Prague has something for everyone. At the cost of sounding
macabre, one of my favourite spots was a cemetery - the Slavin
cemetery. Here are the tombs of most of Prague's famous cultural
icons - composers Dvorak and Smetana and sculptor Frantisek
Bilek. The tombs here are carefully tended, each being a study in
itself of architectural design. Wandering between the tombs are
bent, grizzled old men in black clothes with eyes turned
downward. They shuffle slowly through the rows of tombs, stopping
occasionally to place a flower at one or pay a silent homage at
another. The Slavin cemetery is enclosed in another of Prague's
inexhaustible supply of castles - Vyserhad. Vyserhad subscribes
to every stereotype of what a medieval castle should look like.

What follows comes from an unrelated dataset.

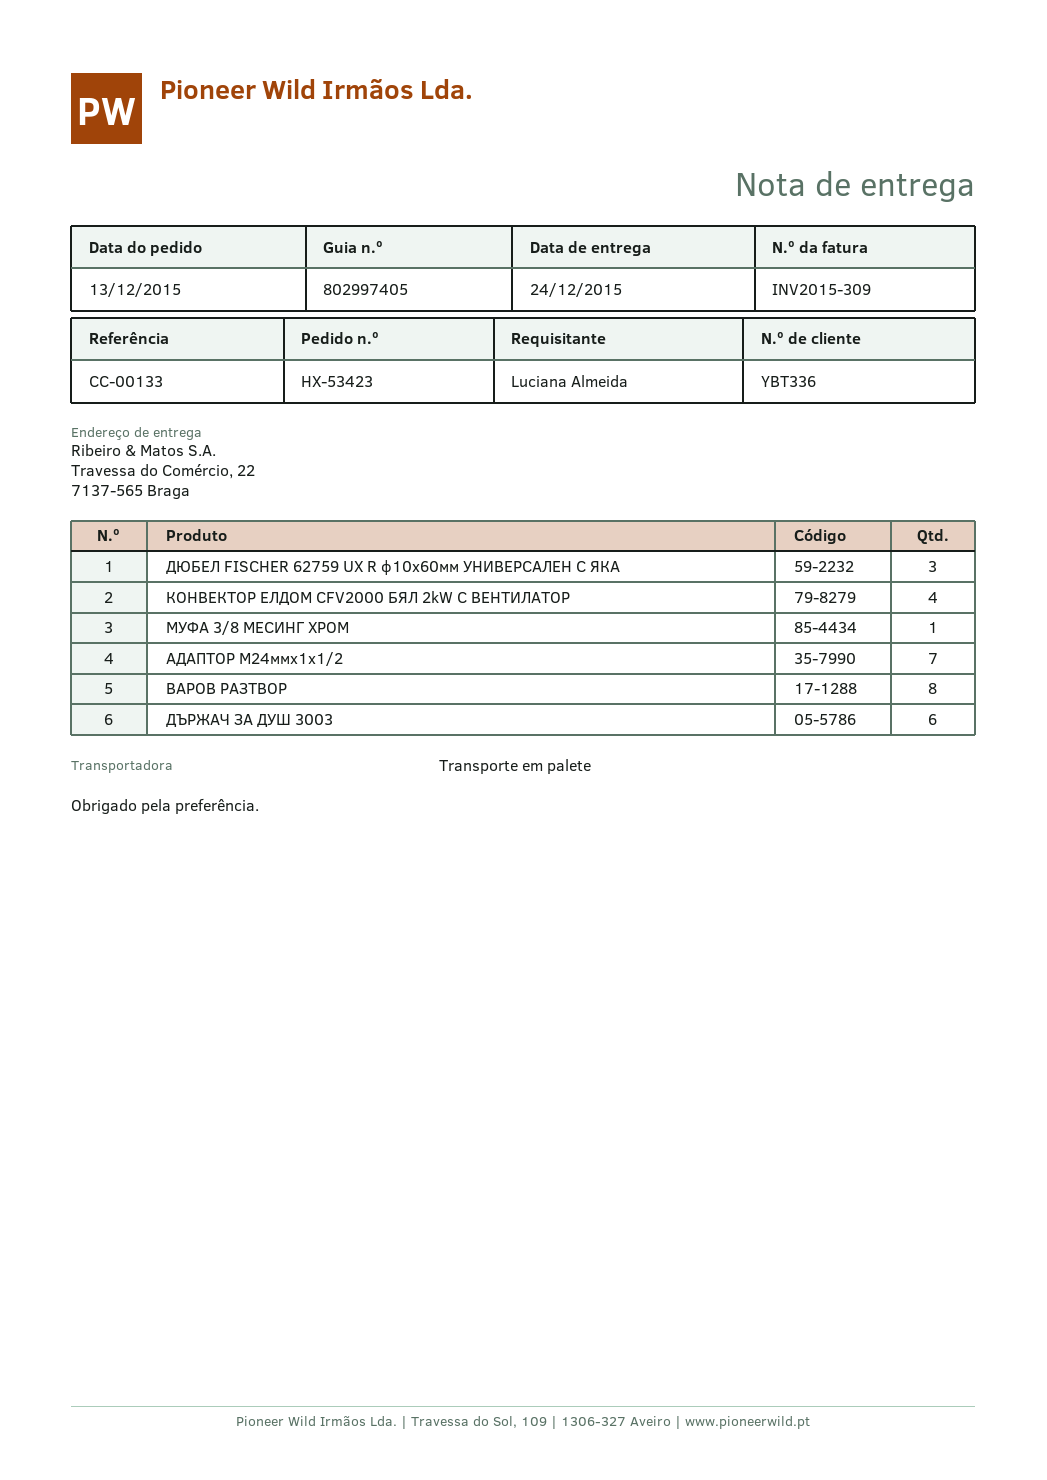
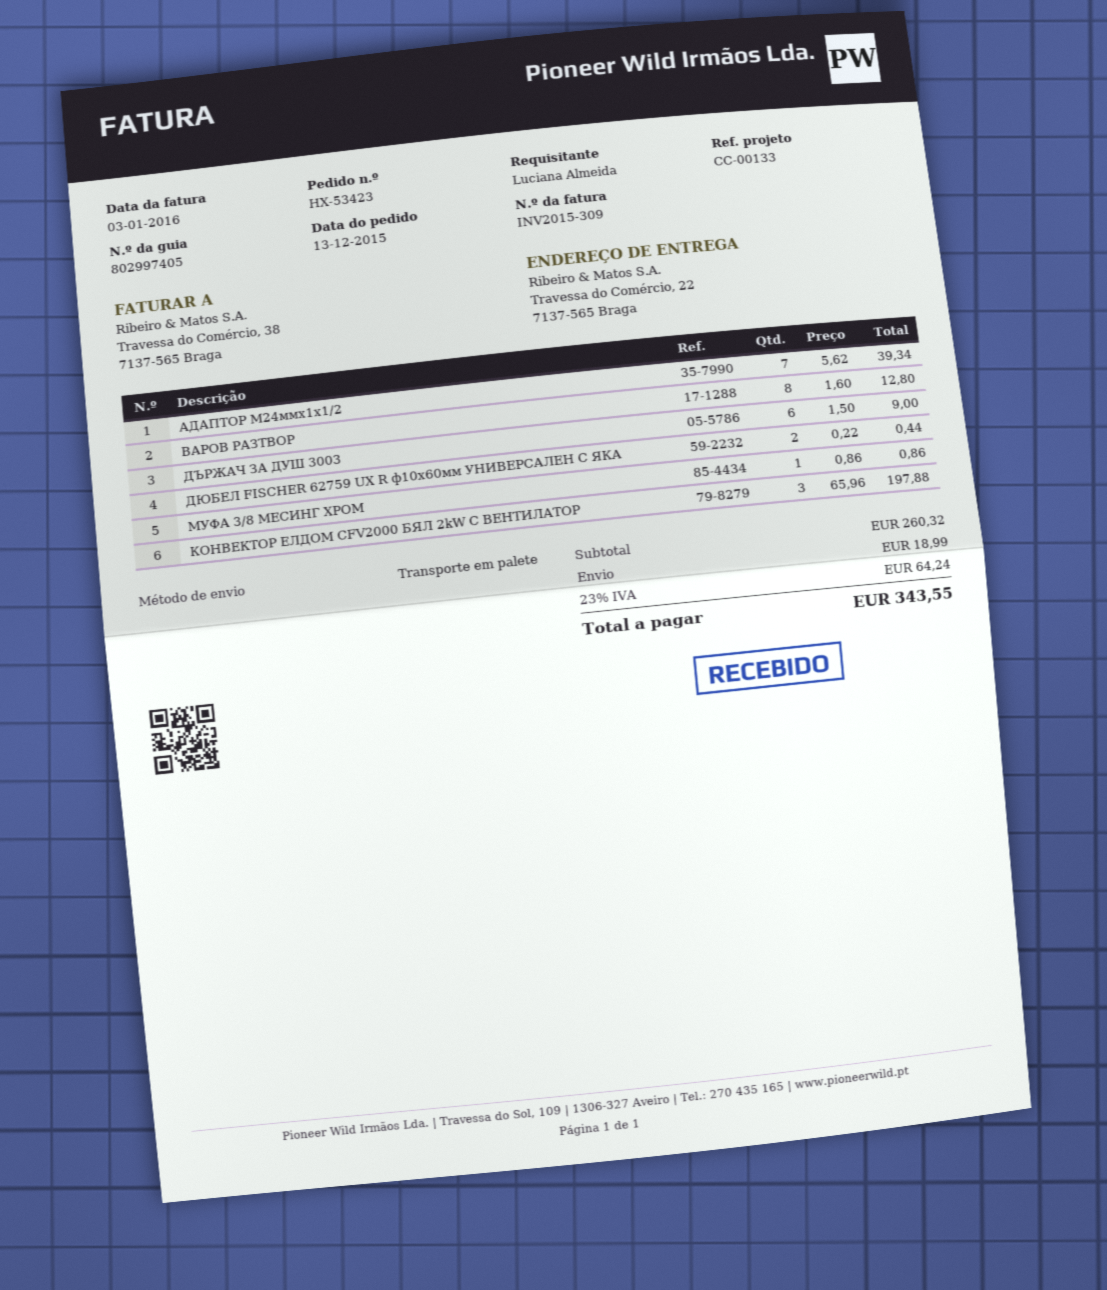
ДЮБЕЛ FISCHER 62759 UX R ф10х60мм УНИВЕРСАЛЕН С ЯКА: 3 -> 2
КОНВЕКТОР ЕЛДОМ CFV2000 БЯЛ 2kW С ВЕНТИЛАТОР: 4 -> 3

It presides over Prague from a promontory that overlooks the
bustling Vltava River. In its scale, majesty and immutability it
brings to mind the Rajput fortresses of Jaisalmer and Chittor, as
they stand sentinel over time and history.
If there is grave medieval majesty in Prague's castles, there is
equally the Baroque flair and art-deco insouciance of many of its
urban buildings. At every corner, one stumbles on little gems
like the Municipal House with designs by Alfons Mucha. The
wrought iron staircase that curls upwards in dizzying splendour,
the 1930s style elevator with arabesque decorative swirls on its
mirror fronted walls, the exquisite stained glass windows that
hang over bannisters, the droopy chandeliers of Municipal House
are the result of a multimillion dollar restoration effort and a
treat for art-deco lovers. My host, Vera Tumova, told me that
until a couple of years ago, the communists used this
architectural and decorative marvel as a mess to feed school
children like her. Indeed, Municipal House is a shi-shi kind of
place now where the two restaurants cater not to the proletariat
but to the burgeosie of the moneyed kind.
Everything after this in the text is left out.